(Web document revisions)
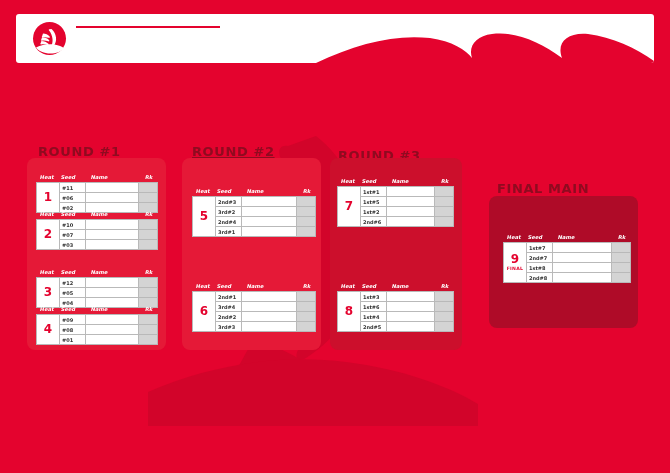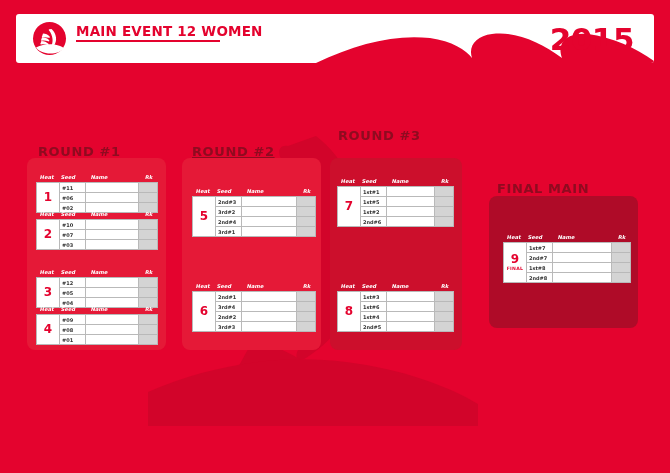--- a/index.html
+++ b/index.html
@@ -178,7 +178,6 @@
     </svg>
   </div>
   <div id="header-titles">
-    <div id="event-title">MAIN EVENT 12 WOMEN</div>
     <div id="title-rule"></div>
   </div>
   <div id="year-label">2015</div>

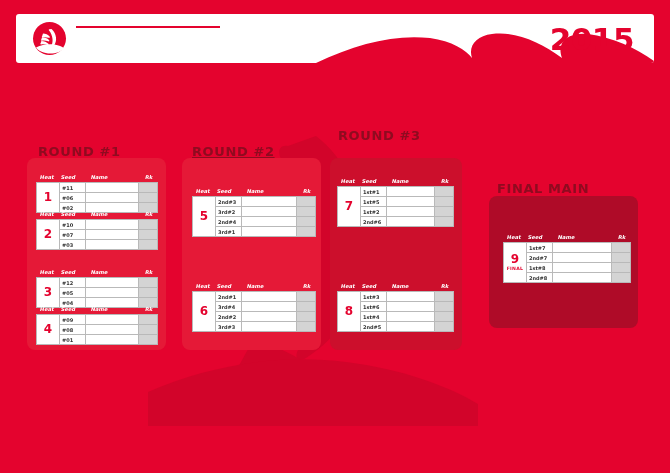--- a/index.html
+++ b/index.html
@@ -180,7 +180,6 @@
   <div id="header-titles">
     <div id="title-rule"></div>
   </div>
-  <div id="year-label">2015</div>
 </div>
 
 <div id="rounds-root">

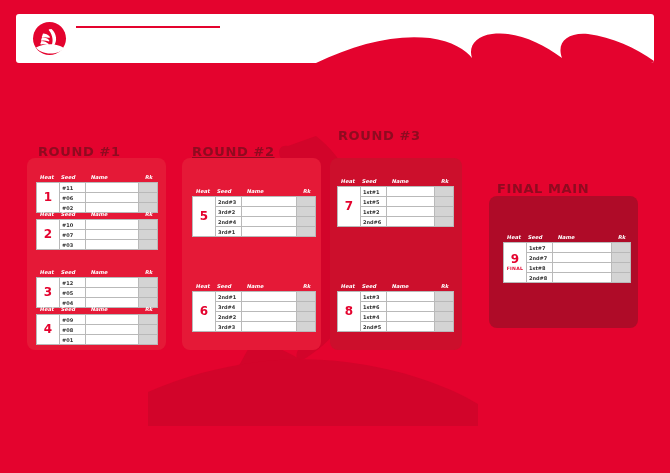--- a/index.html
+++ b/index.html
@@ -417,7 +417,7 @@
         </div>
       </div>
     </div>
-    <div class="round-heading" style="left: 338px; top: 128px;">ROUND #3</div>
+    <div class="round-heading" style="left: 338px; top: 148px;">ROUND #3</div>
     <div class="round-panel" style="left: 330px; top: 158px; width: 132px; height: 192px; background: rgb(204, 15, 44);"></div>
     <div class="heat-block" style="left: 337px; top: 176px; width: 117px;">
       <div class="heat-head">

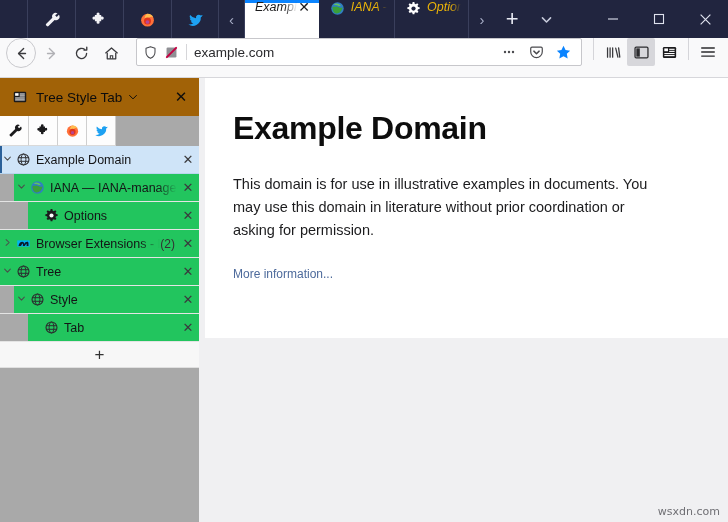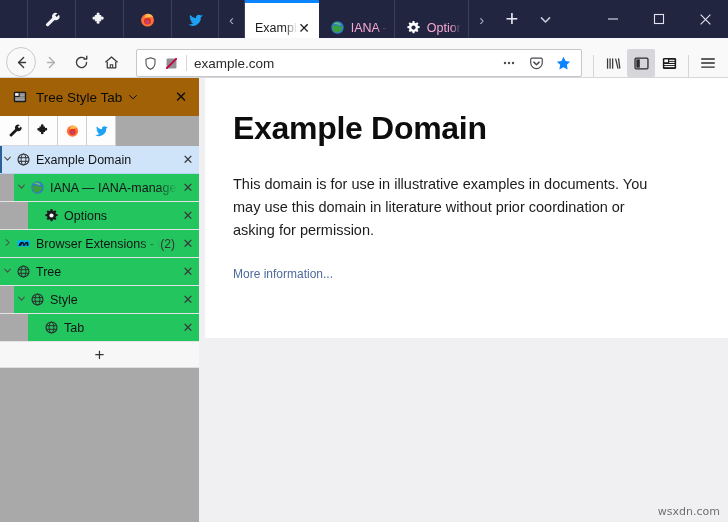--- a/index.html
+++ b/index.html
@@ -38,12 +38,13 @@
 
   .tabstrip { display: flex; align-items: stretch; }
   .tab {
-    display: flex; align-items: center;
-    padding: 17px 7px 0 10px;
+    display: flex; 
+    padding: 0 7px 0 10px;
     max-width: 92px;
     position: relative;
     border-right: 1px solid #3a3f5c;
     cursor: default;
+    font-style: italic;
   }
   .tab.active {
     background: #ffffff;

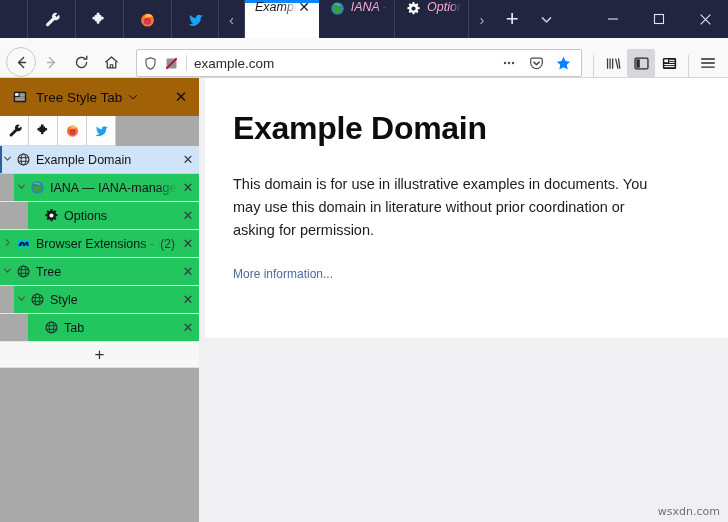--- a/index.html
+++ b/index.html
@@ -58,7 +58,7 @@
   .tab .tfav { width: 17px; height: 17px; margin-right: 5px; flex: none;
                display: flex; align-items: center; justify-content: center; }
   .tab .tlabel {
-    font-size: 12.5px; color: #f9a8d4;
+    font-size: 12.5px; color: #eab308;
     white-space: nowrap; overflow: hidden;
     flex: 1 1 auto;
     mask-image: linear-gradient(to right, #000 70%, transparent 100%);

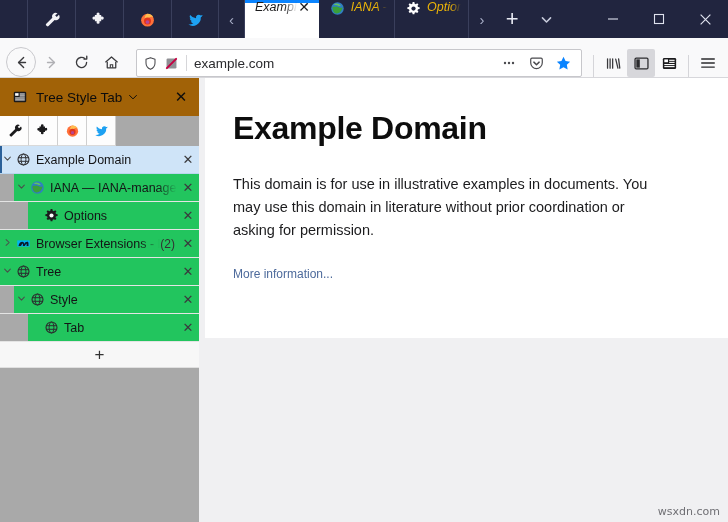--- a/index.html
+++ b/index.html
@@ -91,7 +91,7 @@
     height: 40px;
     background: #f9f9fa;
     border-bottom: 1px solid #d7d7db;
-    display: flex; align-items: flex-end;
+    display: flex; align-items: flex-start;
     padding: 0 6px;
   }
   .nav-btn {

▶ [Aim of the exercise]:
Your task is to return every entry exactly as it was written, with the pictures removed.

▶ [Written solution]:
--- a/index.html
+++ b/index.html
@@ -178,7 +178,6 @@
     </svg>
   </div>
   <div id="header-titles">
-    <div id="event-title">MAIN EVENT 12 WOMEN</div>
     <div id="title-rule"></div>
   </div>
   <div id="year-label">2015</div>

--- a/index.html
+++ b/index.html
@@ -180,7 +180,6 @@
   <div id="header-titles">
     <div id="title-rule"></div>
   </div>
-  <div id="year-label">2015</div>
 </div>
 
 <div id="rounds-root">

--- a/index.html
+++ b/index.html
@@ -417,7 +417,7 @@
         </div>
       </div>
     </div>
-    <div class="round-heading" style="left: 338px; top: 128px;">ROUND #3</div>
+    <div class="round-heading" style="left: 338px; top: 148px;">ROUND #3</div>
     <div class="round-panel" style="left: 330px; top: 158px; width: 132px; height: 192px; background: rgb(204, 15, 44);"></div>
     <div class="heat-block" style="left: 337px; top: 176px; width: 117px;">
       <div class="heat-head">

--- a/index.html
+++ b/index.html
@@ -38,12 +38,13 @@
 
   .tabstrip { display: flex; align-items: stretch; }
   .tab {
-    display: flex; align-items: center;
-    padding: 17px 7px 0 10px;
+    display: flex; 
+    padding: 0 7px 0 10px;
     max-width: 92px;
     position: relative;
     border-right: 1px solid #3a3f5c;
     cursor: default;
+    font-style: italic;
   }
   .tab.active {
     background: #ffffff;

--- a/index.html
+++ b/index.html
@@ -58,7 +58,7 @@
   .tab .tfav { width: 17px; height: 17px; margin-right: 5px; flex: none;
                display: flex; align-items: center; justify-content: center; }
   .tab .tlabel {
-    font-size: 12.5px; color: #f9a8d4;
+    font-size: 12.5px; color: #eab308;
     white-space: nowrap; overflow: hidden;
     flex: 1 1 auto;
     mask-image: linear-gradient(to right, #000 70%, transparent 100%);

--- a/index.html
+++ b/index.html
@@ -91,7 +91,7 @@
     height: 40px;
     background: #f9f9fa;
     border-bottom: 1px solid #d7d7db;
-    display: flex; align-items: flex-end;
+    display: flex; align-items: flex-start;
     padding: 0 6px;
   }
   .nav-btn {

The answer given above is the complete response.